__EXERCISE DETAILS__: Look at each line of the listing. Copy those that hold the string "none".

--------------------------------------------------

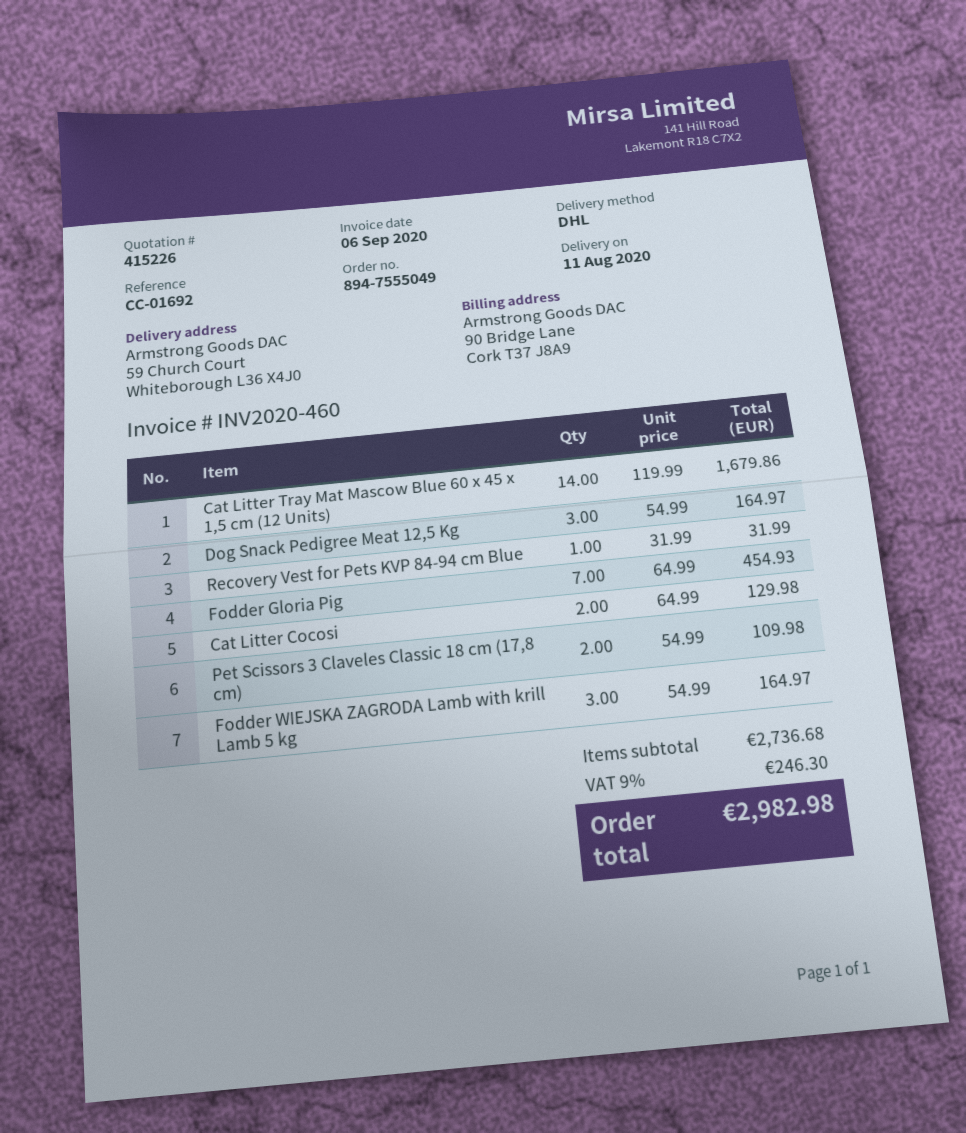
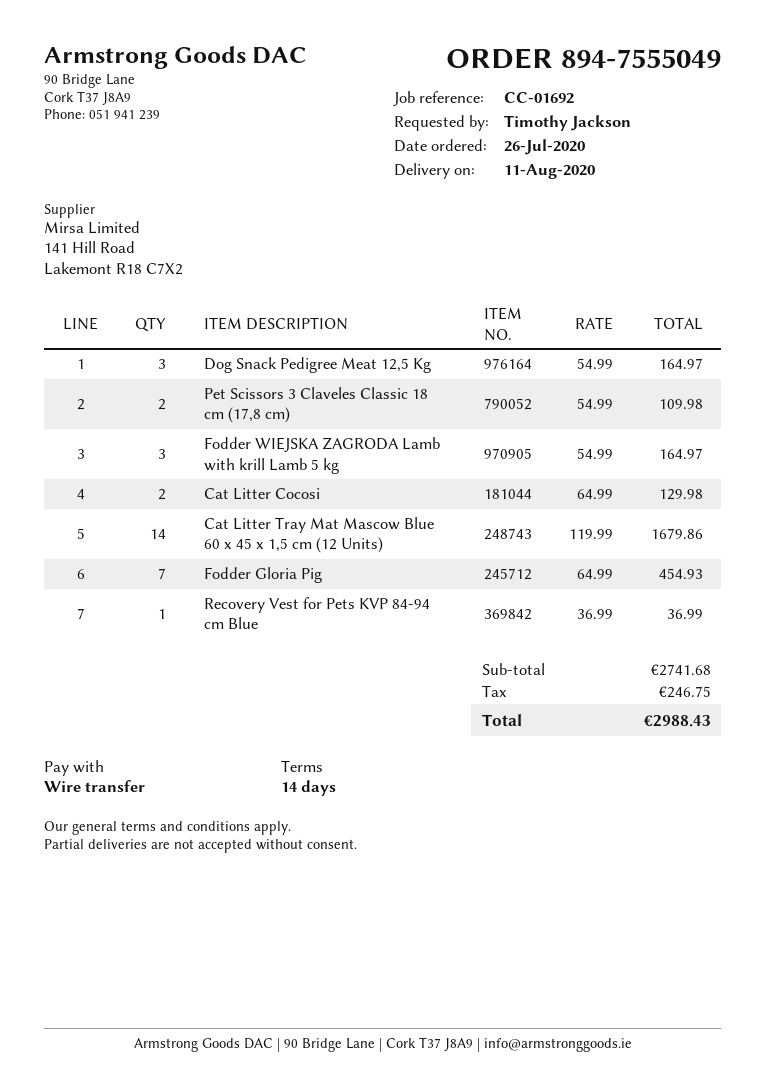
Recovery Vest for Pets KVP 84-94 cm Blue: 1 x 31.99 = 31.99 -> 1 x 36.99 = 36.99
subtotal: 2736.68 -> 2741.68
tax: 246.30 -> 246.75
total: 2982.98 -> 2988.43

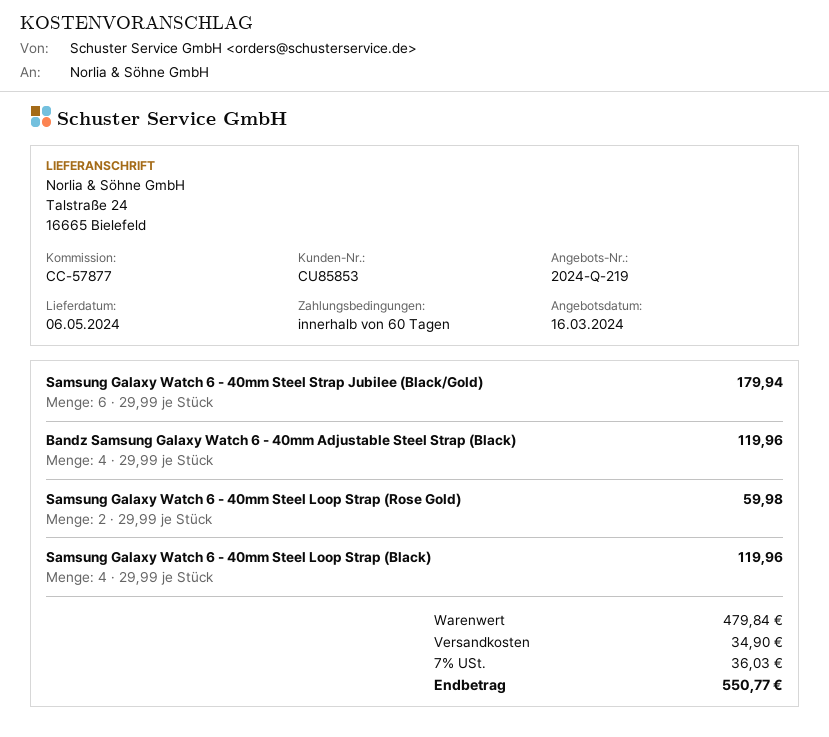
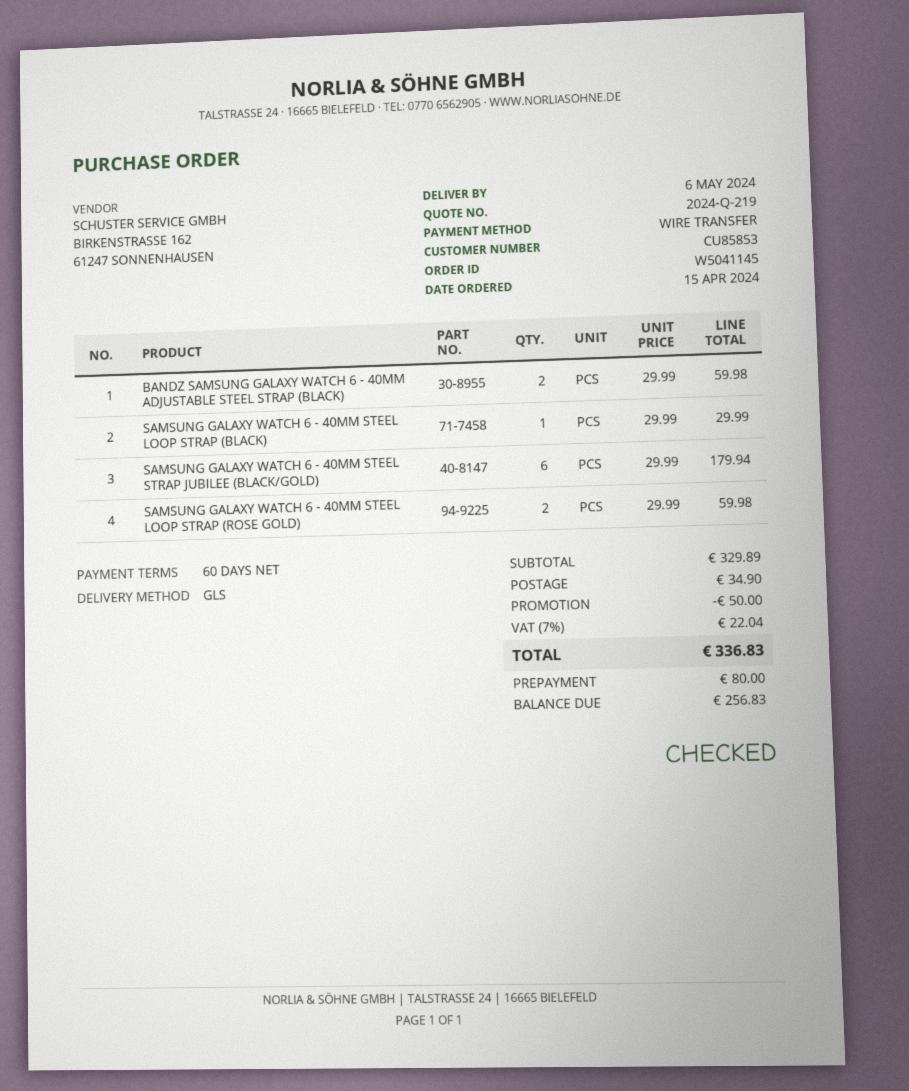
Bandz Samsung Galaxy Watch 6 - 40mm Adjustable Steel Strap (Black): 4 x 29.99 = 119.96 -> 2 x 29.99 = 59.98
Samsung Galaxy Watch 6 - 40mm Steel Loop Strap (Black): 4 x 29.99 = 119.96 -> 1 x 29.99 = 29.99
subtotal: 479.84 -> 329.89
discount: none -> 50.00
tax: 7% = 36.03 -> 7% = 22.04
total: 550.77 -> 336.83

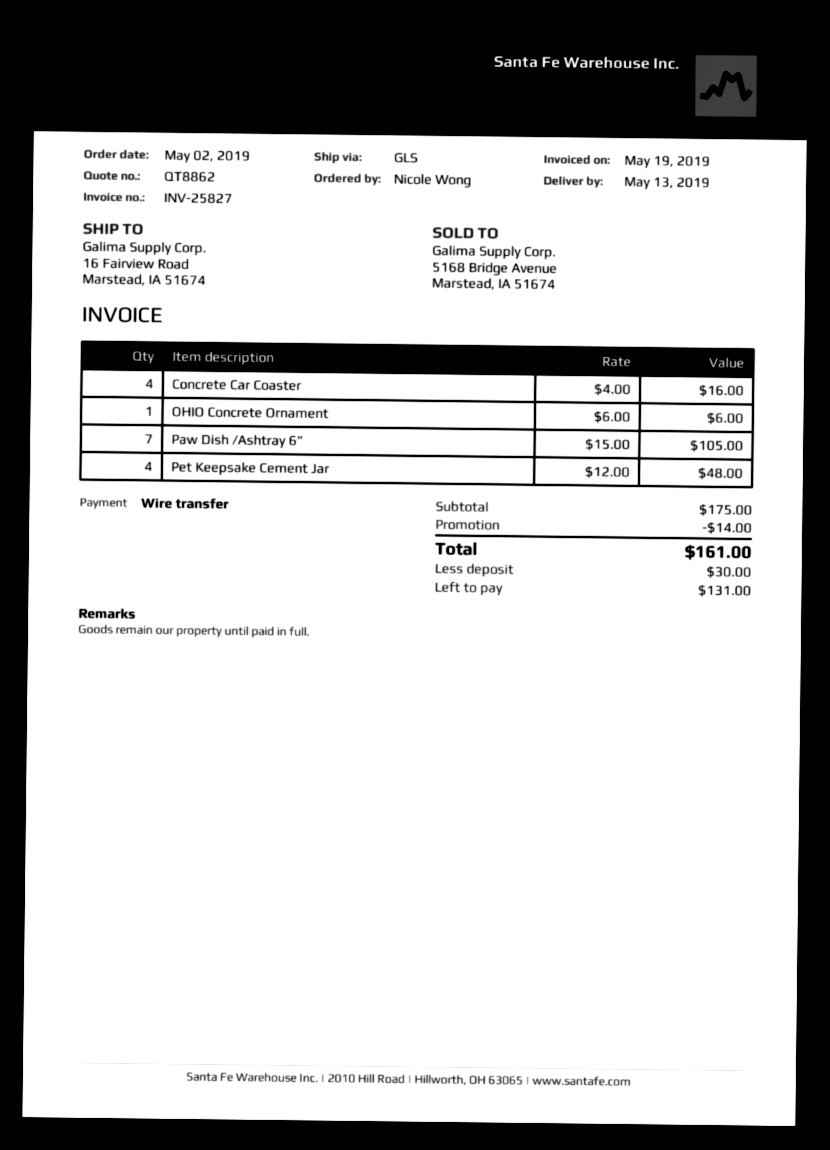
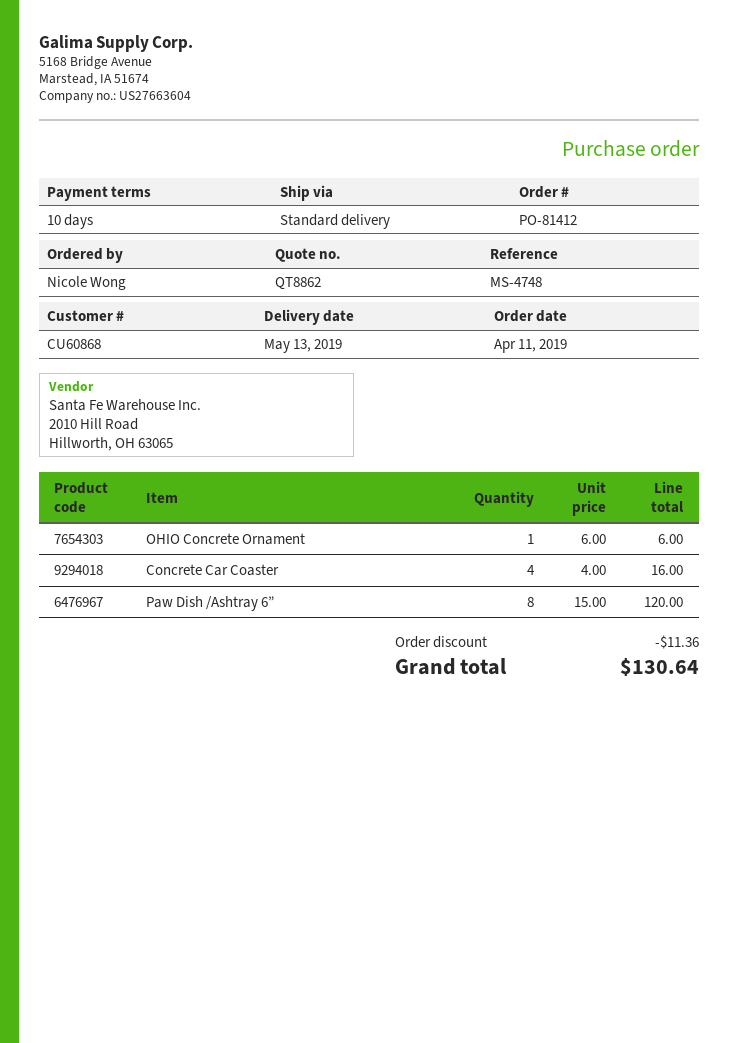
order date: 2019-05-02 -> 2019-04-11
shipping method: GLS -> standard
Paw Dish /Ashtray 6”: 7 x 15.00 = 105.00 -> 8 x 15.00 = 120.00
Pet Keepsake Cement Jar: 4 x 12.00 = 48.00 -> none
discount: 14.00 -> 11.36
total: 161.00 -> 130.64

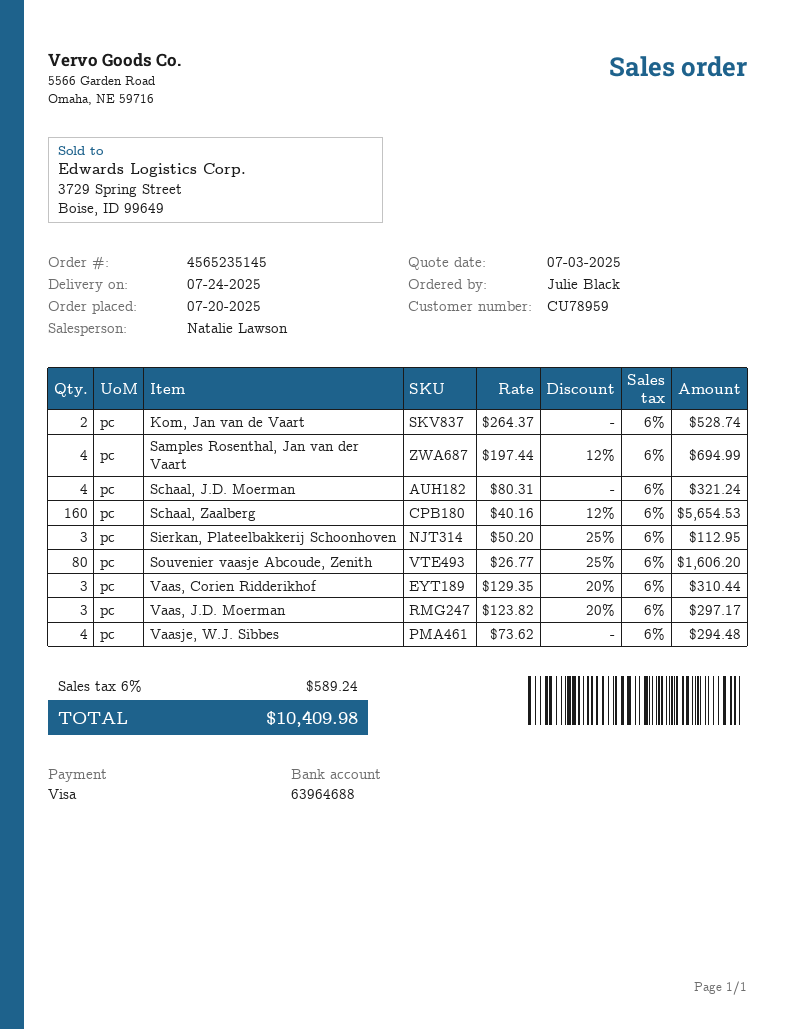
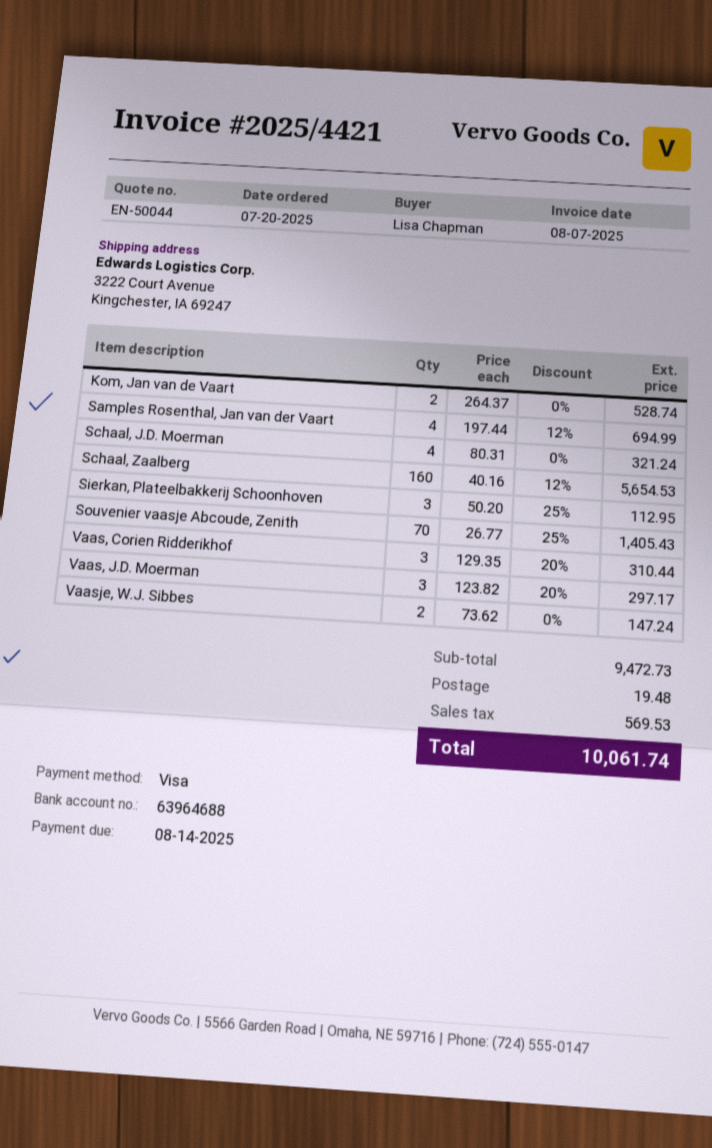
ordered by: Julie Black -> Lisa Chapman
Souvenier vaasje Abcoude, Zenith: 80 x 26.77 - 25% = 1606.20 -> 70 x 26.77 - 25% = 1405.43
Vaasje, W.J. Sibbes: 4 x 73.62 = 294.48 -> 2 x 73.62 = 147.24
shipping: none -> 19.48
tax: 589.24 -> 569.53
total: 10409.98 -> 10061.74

--------------------------------------------------

__FINISHED TASK__:
discount: none -> 50.00
Pet Keepsake Cement Jar: 4 x 12.00 = 48.00 -> none
shipping: none -> 19.48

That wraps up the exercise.